Section 11.2. Indemnification Provision for Benefit of the APT. Loral
shall indemnify each of the APT and its Affiliates and their respective
shareholders, officers, directors, employees and agents and hold each of them
harmless from and against and in respect of any Damages directly or indirectly
incurred by any of them as a result of (i) any breach of a representation,
warranty, covenant or agreement of Loral made hereunder or (ii) the Assumed
Liabilities.
Section 11.3. Indemnification Provisions for Benefit of Loral. APT
shall indemnify each of Loral and its Affiliates, and their respective
shareholders, officers, directors, employees and agents and hold each of them
harmless from and against and in respect of any Damages directly or indirectly
incurred by any of them as a result of (i) any breach of a representation,
warranty, covenant or agreement of APT made hereunder or (ii) the Excluded
Liabilities.
Section 11.4. Notification; Rights of Parties to Settle or Defend.
Promptly after the occurrence of any event which may give rise to a claim for
indemnification under this Section 11, the party entitled to indemnification
(the "Indemnified Party") shall notify the indemnifying party (the "Indemnitor")
in writing of such claim (the "Claims Notice").
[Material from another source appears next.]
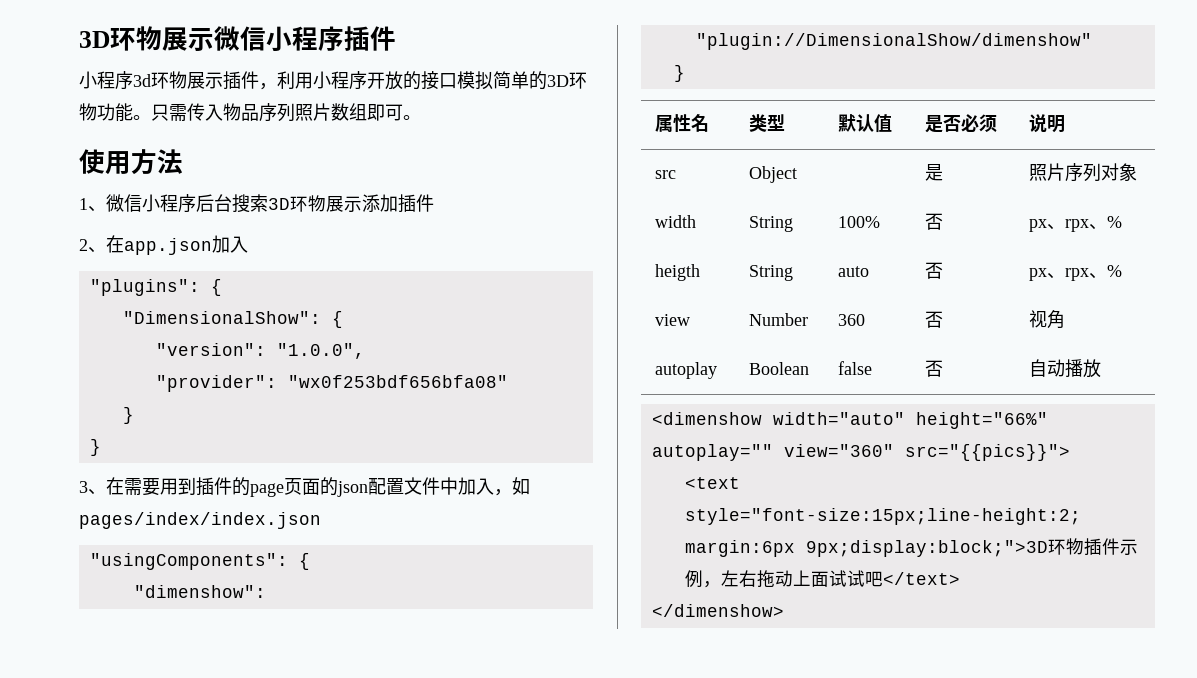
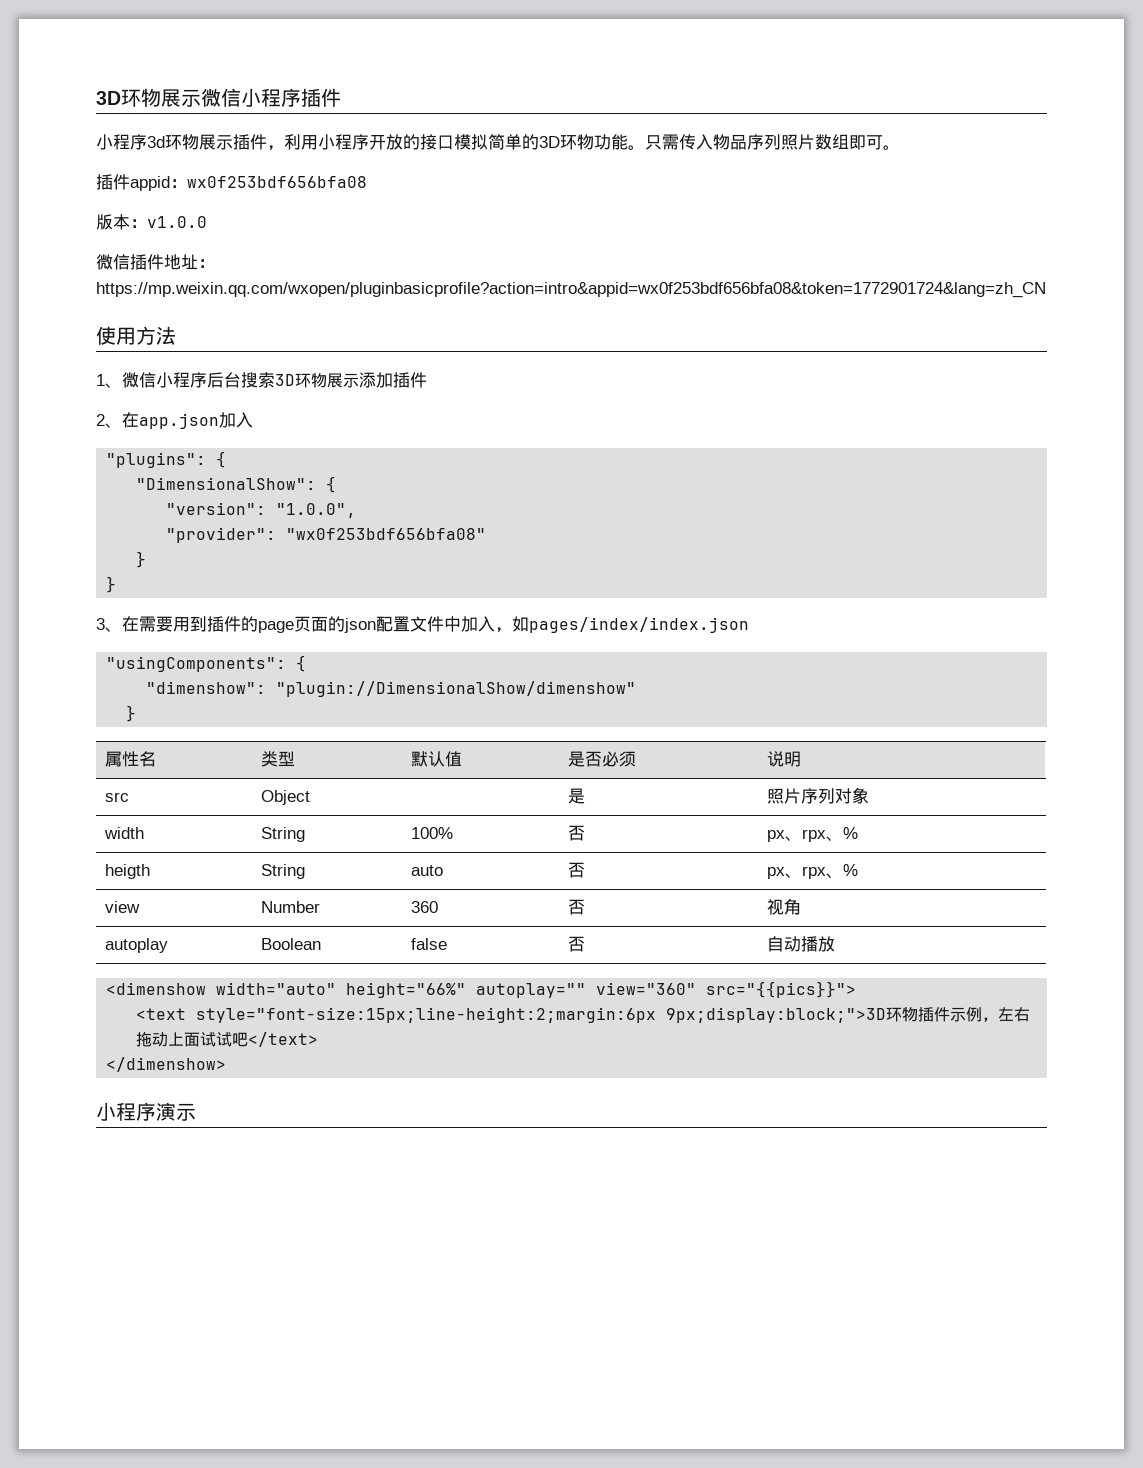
(421, 117) none -> [96,174,367,191] [96,214,207,230] [96,254,215,270] [96,282,1046,298] // 插件appid：wx0f253bdf656bfa08 // 版本：v1.0.0 // 微信插件地址：https://mp.weixin.qq.com/wxopen/pluginbasicprofile?action=intro&appid=wx0f253bdf656bfa08&token=1772901724&lang=zh_CN
(784, 610) none -> [96,1102,196,1121] // 小程序演示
The Claims Notice shall describe
the asserted liability in reasonable detail, and shall indicate the amount
(estimated, if necessary and to the extent feasible) of the Damages that have
been or may be suffered by the Indemnified Party. Except as provided in Section
11.1 above, failure by the Indemnified Party to give a Claims Notice to the
Indemnitor in accordance with the provisions of this Section 11.4 shall not
relieve the Indemnitor of its obligations hereunder except to the extent that
the Indemnitor has been actually and materially prejudiced by such failure. The
Indemnitor may elect to compromise or defend, at its own expense, by its own
counsel and to the extent an election with respect to such compromise or defense
is available to the Indemnified Party, any asserted liability. If the Indemnitor
elects to compromise or defend such asserted liability, it shall within 30
calendar days (or sooner, if the nature of the asserted liability so requires)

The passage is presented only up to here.